• La montée en puissance du récit jusqu'au grand final
• Le regard acerbe de l'auteur sur le milieu de la politique et des médias
Norman Spinrad fait partie des icônes de la science-fiction. Il a fait de sa littérature une arme pour secouer les esprits. Son franc parlé lui a valu de nombreux problèmes dans son pays d’origine, les États-Unis, au point de devoir s’exiler en France, pour continuer à exercer sa prose.
Jack Barron et l’éternité est le quatrième livre de cet auteur. À l’époque de sa sortie, la revue New World, dirigée par une autre figure incontournable, Michael Moorcock, qui le publiait en série, fut interdite par le parlement britannique, à cause de la crudité des propos. Ce roman caractérise le tournant qui se produisit alors dans la science-fiction, Norman Spinrad prouve que le genre peut parler de sexe ou critiquer la société de front.
Les éditions J’ai Lu ont eu la bonne idée de republier ce classique agrémenté d’une postface inédite de son auteur dans leur collection, Nouveaux Millénaires.
Jack Barron est un présentateur du talk-show le plus important du pays. Chaque semaine, il invite un spectateur à lui faire part de ses griefs contre les puissants qu’il interrogera à leur tour dans la même émission afin qu’ils se justifient. Norman Spinrad ne fait pas pour autant de son héros un chevalier blanc, il montre combien l’idéalisme de façade est jeté sur l’autel du spectacle. Le but du show est d’asticoter les puissants, le présentateur sait que son émission peut disparaître de l’antenne s’il frappe trop fort. Pourtant, dans ses jeunes années, Barron était mu par des idéaux que le temps et le confort ont noyés. Son grand amour, Sara, n’a pas supporté l’homme qu’il était devenu. Lors d’une des émissions, il se retrouvera confronté à la Fondation pour la vie éternelle de Benedict Howards. Cette entreprise privée propose de cryogéniser les corps des mourants afin de le réveiller une fois qu’elle aura trouvé le remède contre la mort, moyennant finance, bien évidemment. Cette initiative secoue le pays, des opposants refusent que l’immortalité soit l’affaire d’une entreprise privée. Avec sa fortune accumulée, l’industriel achètera les membres du congrès et financera la campagne d’un candidat à la présidence à sa botte dans le but de s’assurer de l’obéissance des pouvoirs politiques. Pour parfaire son dessein, il tentera de soudoyer le présentateur afin qu’il se serve de son influence auprès des masses. Seulement, Jack Barron se révélera moins corruptible que beaucoup, obligeant Howards à faire une proposition qu’il ne pourra refuser.

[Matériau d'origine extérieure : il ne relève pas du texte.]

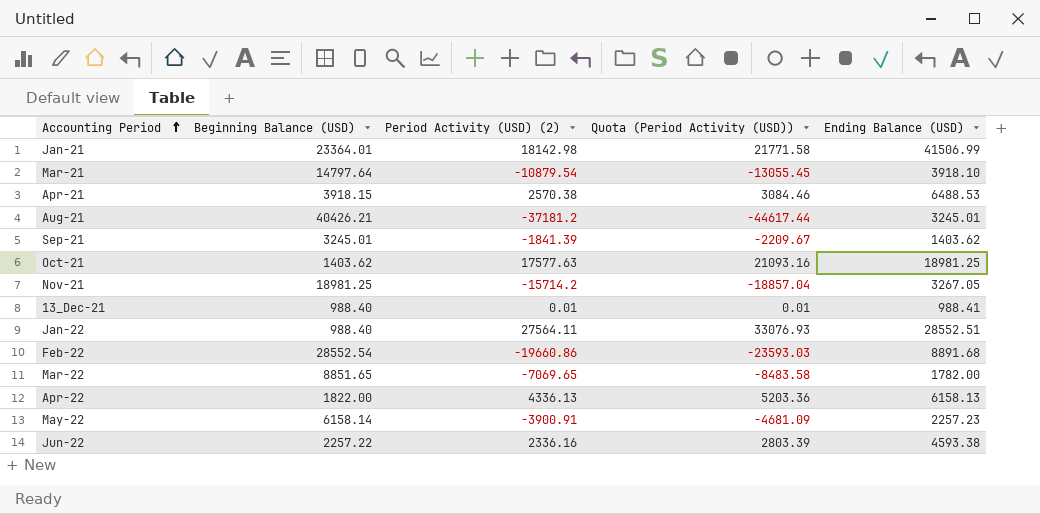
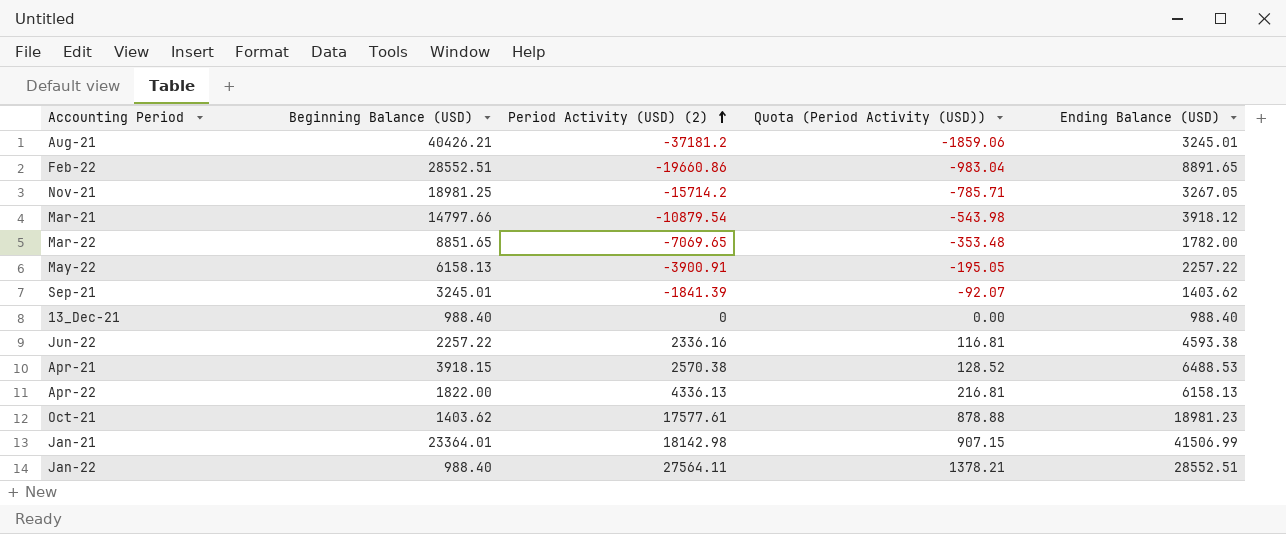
row order: Accounting Period ascending -> Period Activity (USD) (2) ascending
column Quota (Period Activity (USD)) | formula: [Period Activity (USD) (2)] * 1.2 -> [Period Activity (USD) (2)] * 0.05
Feb-22 | Beginning Balance (USD): 28552.54 -> 28552.51
Feb-22 | Ending Balance (USD): 8891.68 -> 8891.65
Mar-21 | Beginning Balance (USD): 14797.64 -> 14797.66
Mar-21 | Ending Balance (USD): 3918.10 -> 3918.12
May-22 | Beginning Balance (USD): 6158.14 -> 6158.13
May-22 | Ending Balance (USD): 2257.23 -> 2257.22
13_Dec-21 | Period Activity (USD) (2): 0.01 -> 0
13_Dec-21 | Ending Balance (USD): 988.41 -> 988.40
Oct-21 | Period Activity (USD) (2): 17577.63 -> 17577.61
Oct-21 | Ending Balance (USD): 18981.25 -> 18981.23

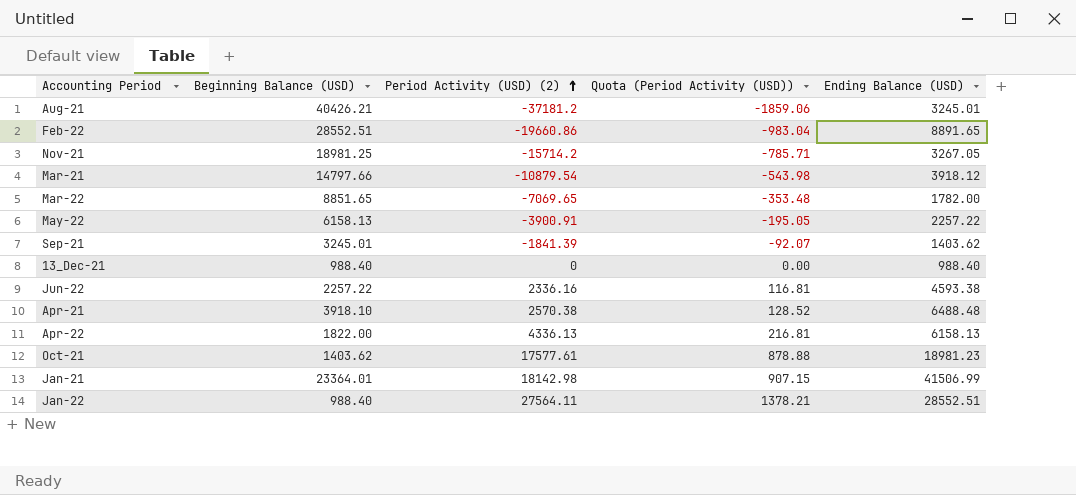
Apr-21 | Beginning Balance (USD): 3918.15 -> 3918.10
Apr-21 | Ending Balance (USD): 6488.53 -> 6488.48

Norman Spinrad traite tour à tour du cynisme d’une société qui a oublié ses idéaux, à l’instar de son héros. Il aborde aussi le sujet de la compromission des politiques plus attachés à leur image, drogués au pouvoir comme des junkies qui sont prêts à toutes les bassesses pour arriver à leur fin. Il s’attaque également aux médias, cet organe d’influence capable d’assujettir les masses. Il s’interroge sur le sort de la communauté noire et de leur possibilité de parvenir aux plus hautes distinctions. Si tous ces thèmes sont analysés avec clairvoyance, il n’offre pas la même ouverture d’esprit concernant le rapport entre les hommes et les femmes. Plus que la traduction et l’usage d’expressions désuètes, l’empreinte des années 60 se fait sentir surtout sur le traitement du personnage féminin. Elle considère que le pouvoir n’est pas une affaire de femme, mais une affaire de « couilles ». Toute son ambition consiste donc à s’effacer au profit de celles de son amant et son rôle dans l’histoire se réduit à celui d’une poupée bringuebalée entre les désirs des hommes.
Si l’on passe outre l’élément machiste, Jack Barron et l’éternité reste un classique incontournable de la science-fiction qui dénonce sans vergogne les travers du pouvoir. Son propos a su traverser les époques et n’a pas perdu de son caractère subversif salvateur dans l’époque où l’on vit. Le livre se révèle très prenant, la tension monte crescendo pour offrir un affrontement final à la hauteur des enjeux du récit.